Tutte quelle cose sono intrecciate tra di loro. Ciò che si è manifestato nel trattare quei temi legati a Essere Chiesa insieme (e questo accade già da diversi anni) è la forza di una «relazione in atto», che ha ormai un passato, una storia presente e un avvenire comune. Il Sinodo non ha trattato dunque degli argomenti ma li ha vissuti su un piano, se così posso esprimermi, confessante. Un corpo, un corpo nuovo ha preso la parola e ha parlato con gesti e fermezza propri di chi si sente messo in causa in prima persona: troppo importante è infatti la storia che abbiamo già percorso con i nostri fratelli del Ghana o del Togo, con le nostre sorelle della Costa d’Avorio o delle Filippine; troppo importante per tradire con il silenzio chi da diversi anni ormai è chiesa insieme a noi.
un momento del digiuno in aula sinodale (foto Riforma)E qui mi allaccio alle parole di una giovane donna, incrociata per le strade di Torre Pellice, secondo la quale quest’anno avrebbe prevalso (e il digiuno di solidarietà con gli immigrati ne sarebbe la controprova) l’emotività, il sentimento, il «ventre» [la cronaca riportava in quei giorni la lenta agonia dei 73 eritrei naufraghi in mare aperto tra l’indifferenza dei molti che sapevano]. È così? La solidarietà con gli immigrati è stata mossa dall’emotività? Non credo che sia esattamente così, almeno per tre motivi.
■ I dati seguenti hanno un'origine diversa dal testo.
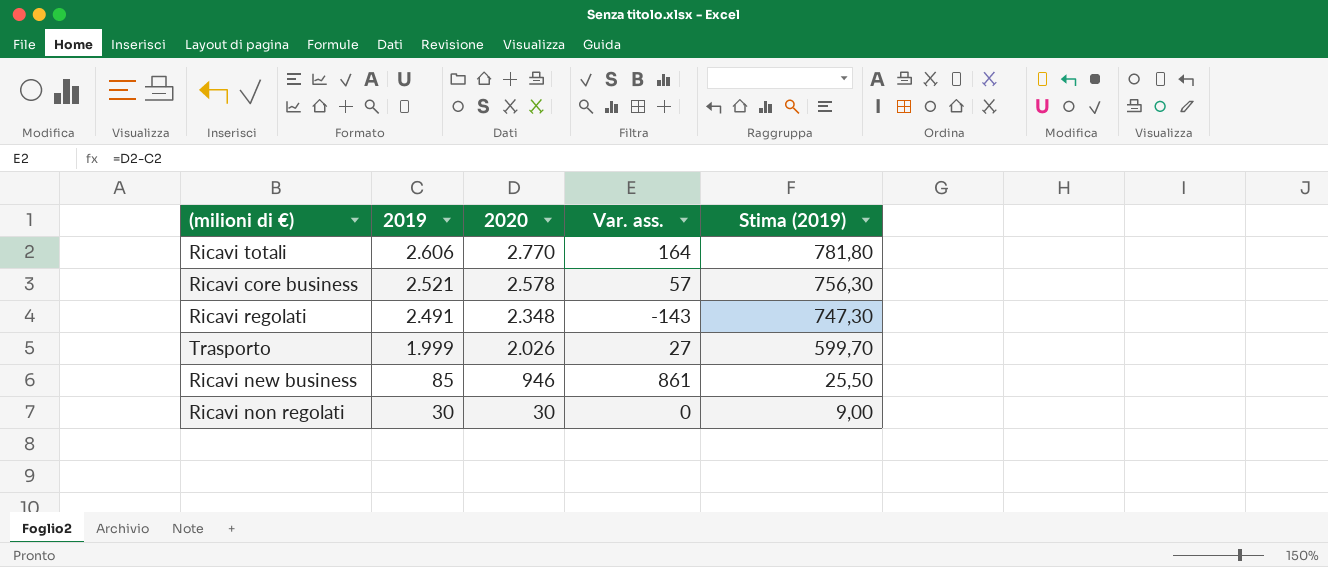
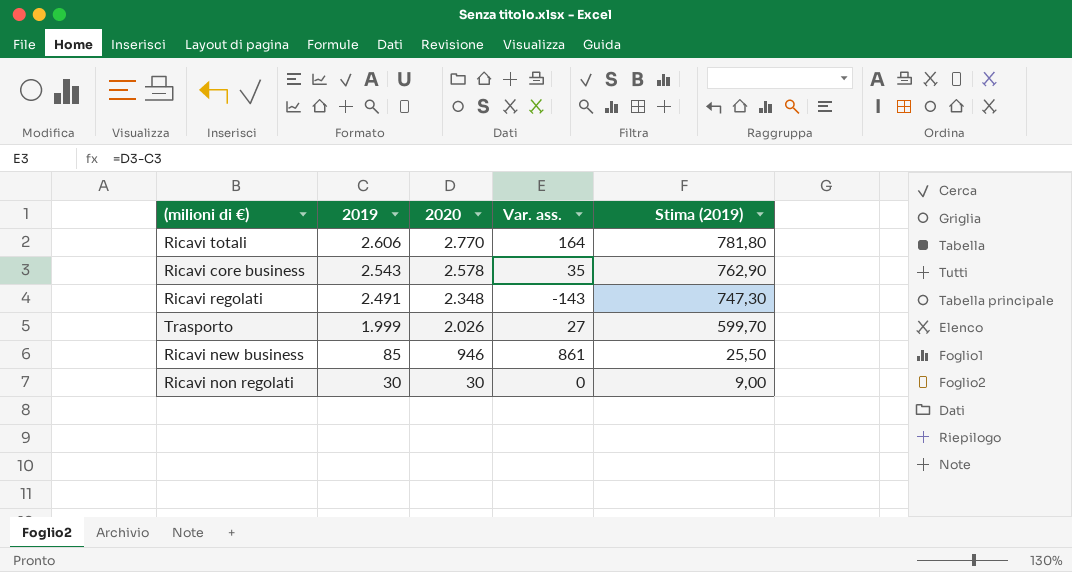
Ricavi core business | 2019: 2.521 -> 2.543
Ricavi core business | Var. ass.: 57 -> 35
Ricavi core business | Stima (2019): 756,30 -> 762,90

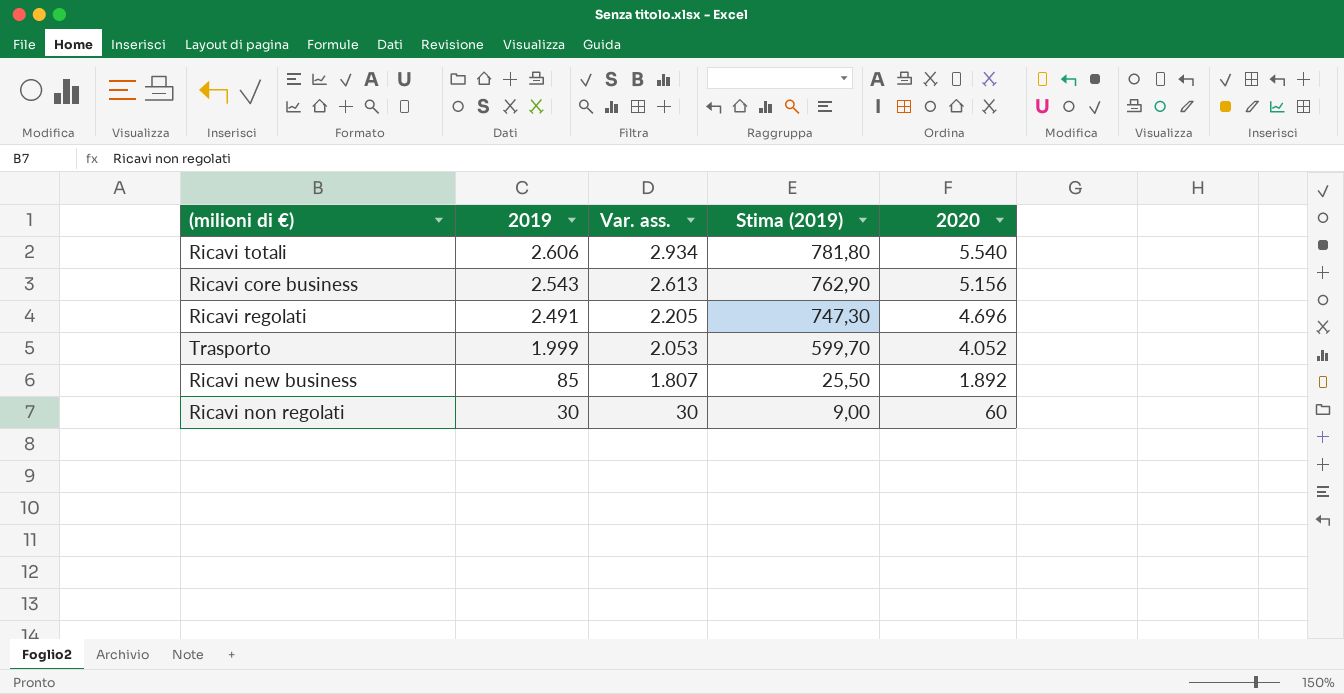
column 2020 | position: 3 -> 5
Ricavi totali | Var. ass.: 164 -> 2.934
Ricavi totali | 2020: 2.770 -> 5.540
Ricavi core business | Var. ass.: 35 -> 2.613
Ricavi core business | 2020: 2.578 -> 5.156
Ricavi regolati | Var. ass.: -143 -> 2.205
Ricavi regolati | 2020: 2.348 -> 4.696
Trasporto | Var. ass.: 27 -> 2.053
Trasporto | 2020: 2.026 -> 4.052
Ricavi new business | Var. ass.: 861 -> 1.807
Ricavi new business | 2020: 946 -> 1.892
Ricavi non regolati | Var. ass.: 0 -> 30
Ricavi non regolati | 2020: 30 -> 60

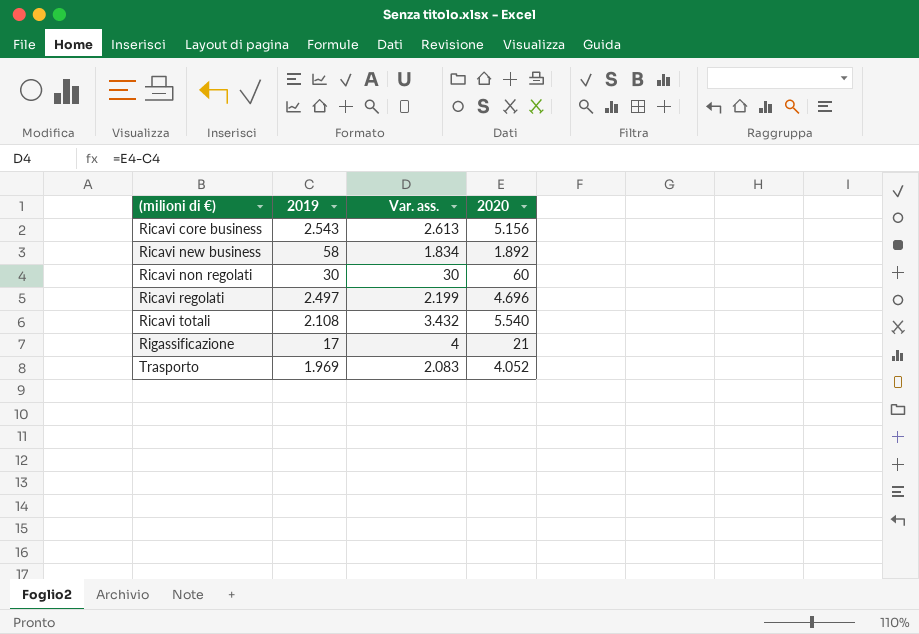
row order: 2019 descending -> (milioni di €) ascending
column Stima (2019) | formula: [2019] * 0,3 -> none
Ricavi new business | 2019: 85 -> 58
Ricavi new business | Var. ass.: 1.807 -> 1.834
Ricavi regolati | 2019: 2.491 -> 2.497
Ricavi regolati | Var. ass.: 2.205 -> 2.199
Ricavi totali | 2019: 2.606 -> 2.108
Ricavi totali | Var. ass.: 2.934 -> 3.432
row Rigassificazione: none -> 17 | 4 | 21
Trasporto | 2019: 1.999 -> 1.969
Trasporto | Var. ass.: 2.053 -> 2.083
Il primo l’ho già enunciato. Le nuove limitazioni (e intimidazioni) in materia di assistenza sanitaria, di diritto all’istruzione, di ricongiungimenti familiari, non riguardano semplicemente l’altro, il diverso, lo sconosciuto con cui non condivido nulla. Ma toccano una sfera in cui io, comunità valdese o metodista, sono dentro fino al collo, come corpo ecclesiale. Certo con i suoi chiaroscuri ma, altresì, come oggetto di una promessa. La promessa di Cristo.

Concretezza
Il secondo. Durante il dibattito si è parlato anche di cose concrete, di accordi/convenzioni con le chiese etniche e della necessità di approfondire meglio questa materia. Stessa concretezza e progettualità ragionata ha la proposta di un Gruppo di lavoro per la formazione interculturale dei predicatori laici. Questo percorso formativo, come ha spiegato il prof. Redalié, dovrebbe portare al riconoscimento doppio, un diploma e un ministero. L’esito positivo del percorso, biennale, dovrebbe dar luogo, nelle intenzioni, al «predicatore locale a indirizzo multiculturale» riconosciuto a cura del Circuito.

La cittadinanza
un momento del digiuno in aula sinodale (foto Matteo Ficara)Infine il terzo motivo. Il Sinodo ha individuato l’incompatibilità di alcune norme del pacchetto sicurezza non solo in rapporto alla fede cristiana, (e questa sarebbe un’operazione naturale, «emotiva» come dice la nostra amica, per un Sinodo evangelico che invoca il nome di Gesù Cristo e conosce bene Galati 3, 28; Malachia 3, 5; Levitico 19, 33-34 ecc.) ma anche in rapporto al concetto stesso di cittadinanza, di patto civile, di democrazia liberale e moderna. Ogni democrazia liberale e moderna dovrebbe prendere meno sul serio la propria apologia e i propri miti fondatori per concentrarsi di più sulle sfide della globalizzazione con le sue crescenti migrazioni di massa e inevitabili processi di contaminazione culturale. Lo Stato è veramente all’altezza del compito che gli sta davanti? È questa la domanda, mi pare, che il Sinodo ha inteso realmente porre. E questa non è una domanda emotiva ma una domanda di sostanza.